9/13/2023

What is Linear Regression?

Linear regression is a statistical technique used to model the strength and direction of the association between a dependent variable (DV) and one or more independent variables (IV). It assumes that there is a linear relationship between the IV and DV, meaning changes in the IV results in proportional changes in the DV.

  • Prediction: Linear regression can help predict the value of the DV based on the values of one or more IV.
  • Inference: Linear regression can be used to understand the relationship between a response (DV) and predictor(IV) by determining how changes in the IV associate with the changes in the DV, often done by examining the coefficient (slope and intercept) of the regression equation.

Simple Linear Regression

Relates a dependent variables (Y) to an independent variable (X) through a linear equation:

\(Y = \beta_0 + \beta_1 X + \epsilon\)

  • \(Y\) = Dependent Variable
  • \(X\) = Independent Variable
  • \(\beta_{0}\) is the intercept (value of \(Y\) when \(X\) = 0)
  • \(\beta_{1}\) is the slope (change in \(Y\) for change in \(X\))
  • \(\epsilon\) represents the error term (difference between the observed \(Y\) and the predicted \(Y\))

Best Fit Line

Linear Regression finds the best-fitting line by minimizing the sum of the squared differences between the observed and predicted values: \[ \min_{\beta_0, \beta_1} \sum_{i=1}^{n} (Y_i - (\beta_0 + \beta_1 X_i))^2 \]
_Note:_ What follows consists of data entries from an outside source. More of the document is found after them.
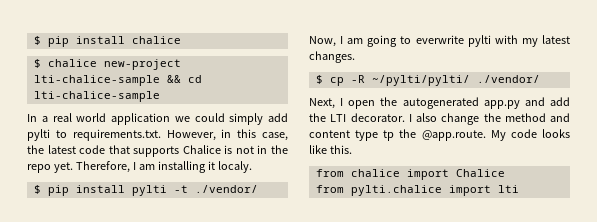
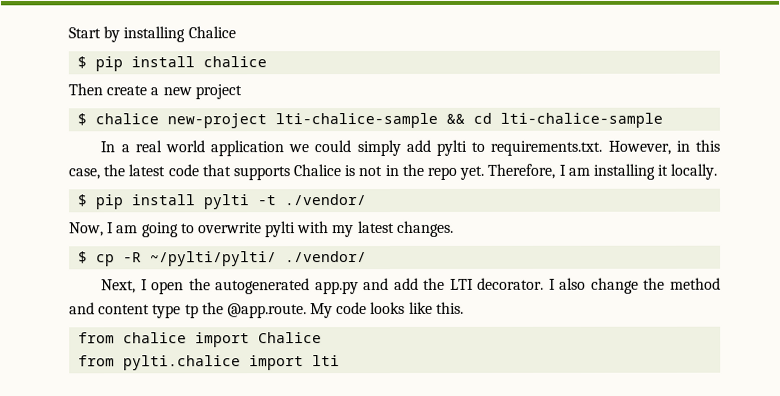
+ Start by installing Chalice
+ Then create a new project
- Therefore, I am installing it localy.
+ Therefore, I am installing it locally.
- Now, I am going to everwrite pylti with my latest changes.
+ Now, I am going to overwrite pylti with my latest changes.

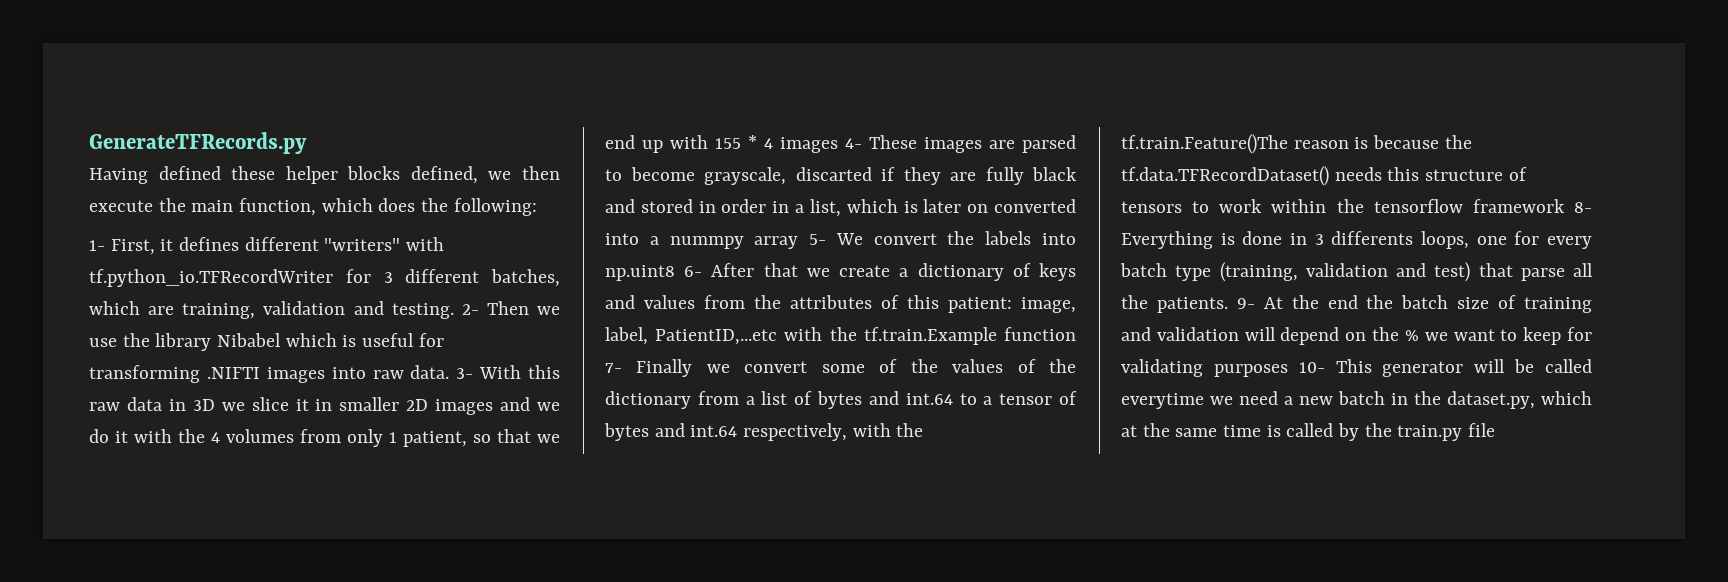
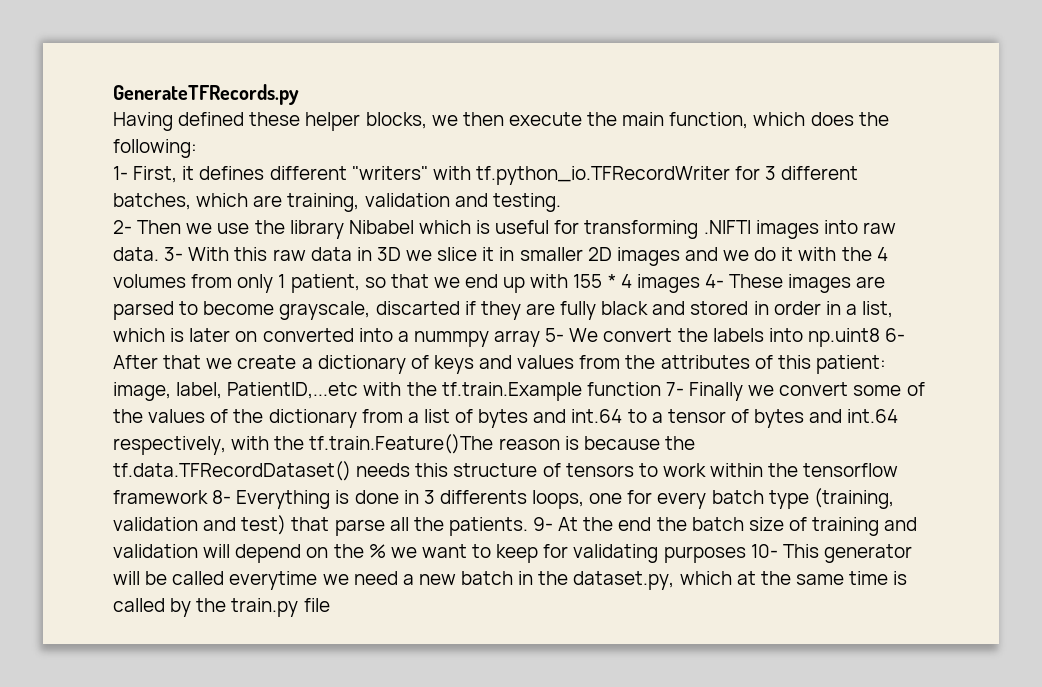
- Having defined these helper blocks defined, we then execute the main function, which does the following:
+ Having defined these helper blocks, we then execute the main function, which does the following:
- 1- First, it defines different "writers" with tf.python_io.TFRecordWriter for 3 different batches, which are training, validation and testing. 2- Then we use the library Nibabel which is useful for transforming .NIFTI images into raw data.
+ 1- First, it defines different "writers" with tf.python_io.TFRecordWriter for 3 different batches, which are training, validation and testing.
+ 2- Then we use the library Nibabel which is useful for transforming .NIFTI images into raw data.

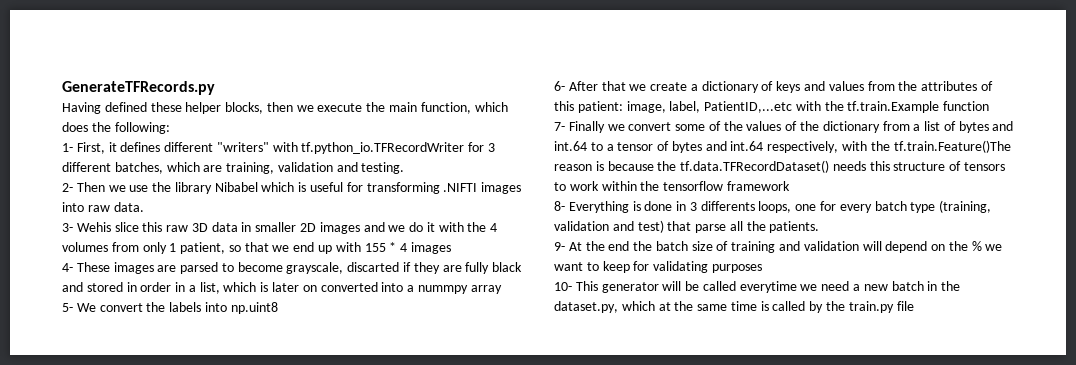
- Having defined these helper blocks, we then execute the main function, which does the following:
+ Having defined these helper blocks, then we execute the main function, which does the following:
- 2- Then we use the library Nibabel which is useful for transforming .NIFTI images into raw data. 3- With this raw data in 3D we slice it in smaller 2D images and we do it with the 4 volumes from only 1 patient, so that we end up with 155 * 4 images 4- These images are parsed to become grayscale, discarted if they are fully black and stored in order in a list, which is later on converted into a nummpy array 5- We convert the labels into np.uint8 6- After that we create a dictionary of keys and values from the attributes of this patient:
+ 2- Then we use the library Nibabel which is useful for transforming .NIFTI images into raw data.
+ 3- Wehis slice this raw 3D data in smaller 2D images and we do it with the 4 volumes from only 1 patient, so that we end up with 155 * 4 images
+ 4- These images are parsed to become grayscale, discarted if they are fully black and stored in order in a list, which is later on converted into a nummpy array
+ 5- We convert the labels into np.uint8
+ 6- After that we create a dictionary of keys and values from the attributes of this patient:
- image, label, PatientID,...etc with the tf.train.Example function 7- Finally we convert some of the values of the dictionary from a list of bytes and int.64 to a tensor of bytes and int.64 respectively, with the tf.train.Feature()The reason is because the tf.data.TFRecordDataset() needs this structure of tensors to work within the tensorflow framework 8- Everything is done in 3 differents loops, one for every batch type (training, validation and test) that parse all the patients. 9- At the end the batch size of training and validation will depend on the % we want to keep for validating purposes 10- This generator will be called everytime we need a new batch in the dataset.py, which at the same time is called by the train.py file
+ image, label, PatientID,...etc with the tf.train.Example function
+ 7- Finally we convert some of the values of the dictionary from a list of bytes and int.64 to a tensor of bytes and int.64 respectively, with the tf.train.Feature()The reason is because the tf.data.TFRecordDataset() needs this structure of tensors to work within the tensorflow framework
+ 8- Everything is done in 3 differents loops, one for every batch type (training, validation and test) that parse all the patients.
+ 9- At the end the batch size of training and validation will depend on the % we want to keep for validating purposes
+ 10- This generator will be called everytime we need a new batch in the dataset.py, which at the same time is called by the train.py file

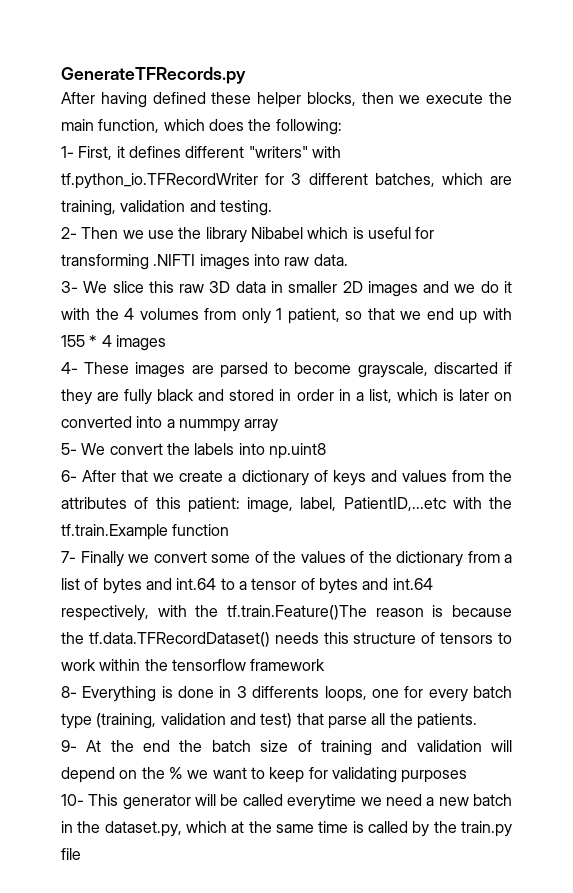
- Having defined these helper blocks, then we execute the main function, which does the following:
+ After having defined these helper blocks, then we execute the main function, which does the following:
- 3- Wehis slice this raw 3D data in smaller 2D images and we do it with the 4 volumes from only 1 patient, so that we end up with 155 * 4 images
+ 3- We slice this raw 3D data in smaller 2D images and we do it with the 4 volumes from only 1 patient, so that we end up with 155 * 4 images

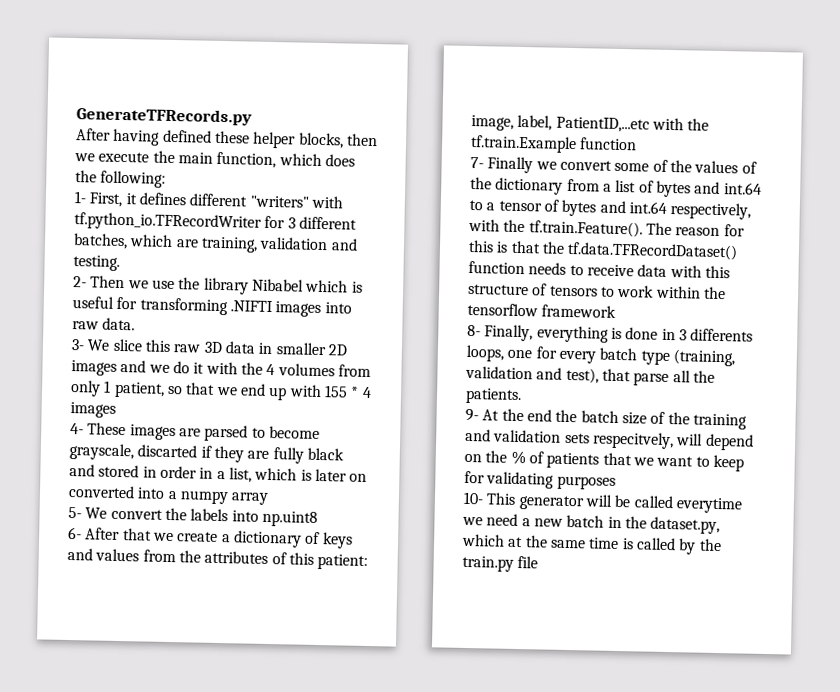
- 4- These images are parsed to become grayscale, discarted if they are fully black and stored in order in a list, which is later on converted into a nummpy array
+ 4- These images are parsed to become grayscale, discarted if they are fully black and stored in order in a list, which is later on converted into a numpy array
- 7- Finally we convert some of the values of the dictionary from a list of bytes and int.64 to a tensor of bytes and int.64 respectively, with the tf.train.Feature()The reason is because the tf.data.TFRecordDataset() needs this structure of tensors to work within the tensorflow framework
+ 7- Finally we convert some of the values of the dictionary from a list of bytes and int.64 to a tensor of bytes and int.64 respectively, with the tf.train.Feature(). The reason for this is that the tf.data.TFRecordDataset() function needs to receive data with this structure of tensors to work within the tensorflow framework
- 8- Everything is done in 3 differents loops, one for every batch type (training, validation and test) that parse all the patients.
+ 8- Finally, everything is done in 3 differents loops, one for every batch type (training, validation and test), that parse all the patients.
- 9- At the end the batch size of training and validation will depend on the % we want to keep for validating purposes
+ 9- At the end the batch size of the training and validation sets respecitvely, will depend on the % of patients that we want to keep for validating purposes

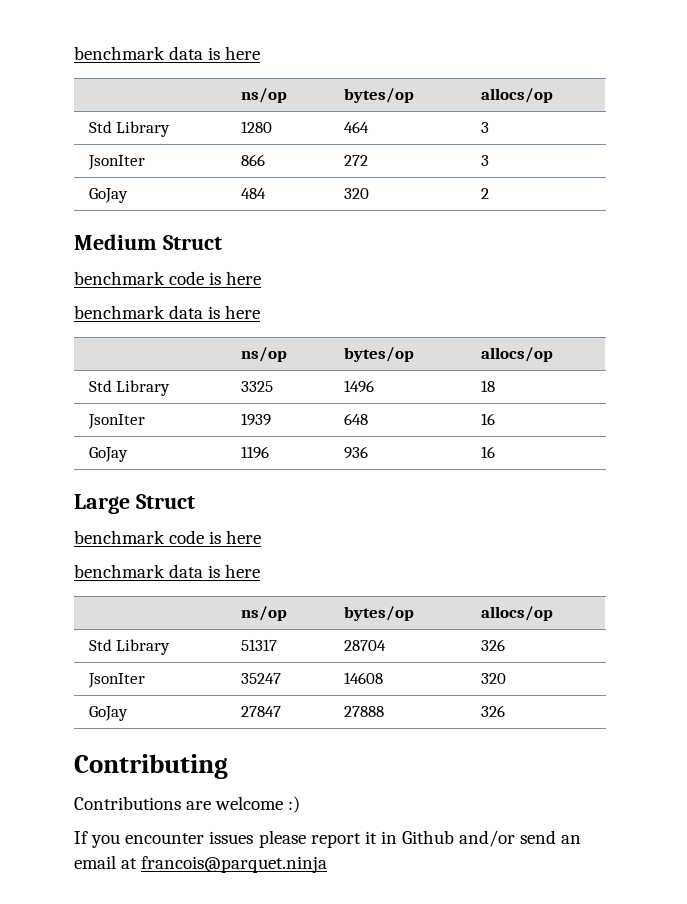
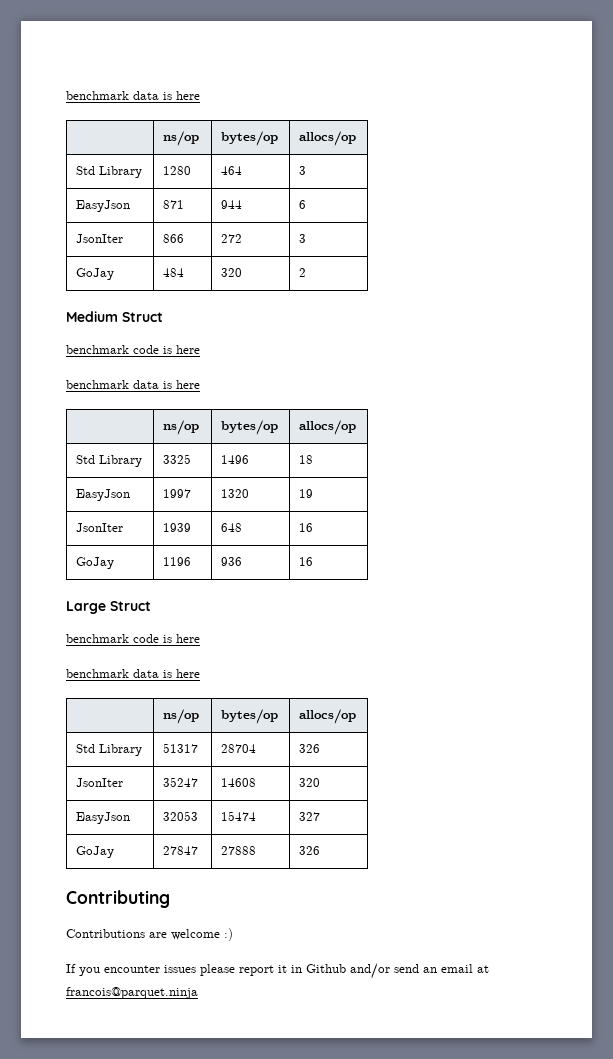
+ EasyJson | 871 | 944 | 6
+ EasyJson | 1997 | 1320 | 19
+ EasyJson | 32053 | 15474 | 327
  • \(Y_{i}\): Observed values of DV for \(i\)-th data point
  • \(X_{i}\): Values of IV for \(i\)-th data point
  • \(\beta_{0}\): Intercept (constant) term of regression line
  • \(\beta_{1}\): Slope of regression line
  • \(n\): Number of points in the dataset

Another Best Fit Line

This is from the dataset faithful from the infamous Yellowstone Geyser. This best fit line can be used to predict eruption duration based on waiting time.

Linear Regression Plot With Grouped Data

This is the same plot as the previous slide, but the wait times have been grouped by 10 minute intervals.

Code For Eruption Dataset Group by Time Intervals

data(faithful)
faithful$wait_intervals <- cut(faithful$waiting, 
  breaks = seq(40, 100, by = 10), right = FALSE)

ggplot(faithful, aes(x = waiting, 
  y = eruptions, color = wait_intervals)) +
    geom_point() +
    geom_smooth(method = "lm", se = FALSE) +
    labs(
      title = "Eruption Durations vs. Waiting Times with Grouped Points",
      x = "Waiting Time (minutes)",
      y = "Eruption Duration (minutes)",
      color = "Wait Time Intervals"
    ) +
    scale_color_discrete(name = "Wait Time Intervals")

Another Linear Regression Plot

Using puromycin data set that describes the relationship between the rate of protein synthesis in the presence of the antibiotic puromycin.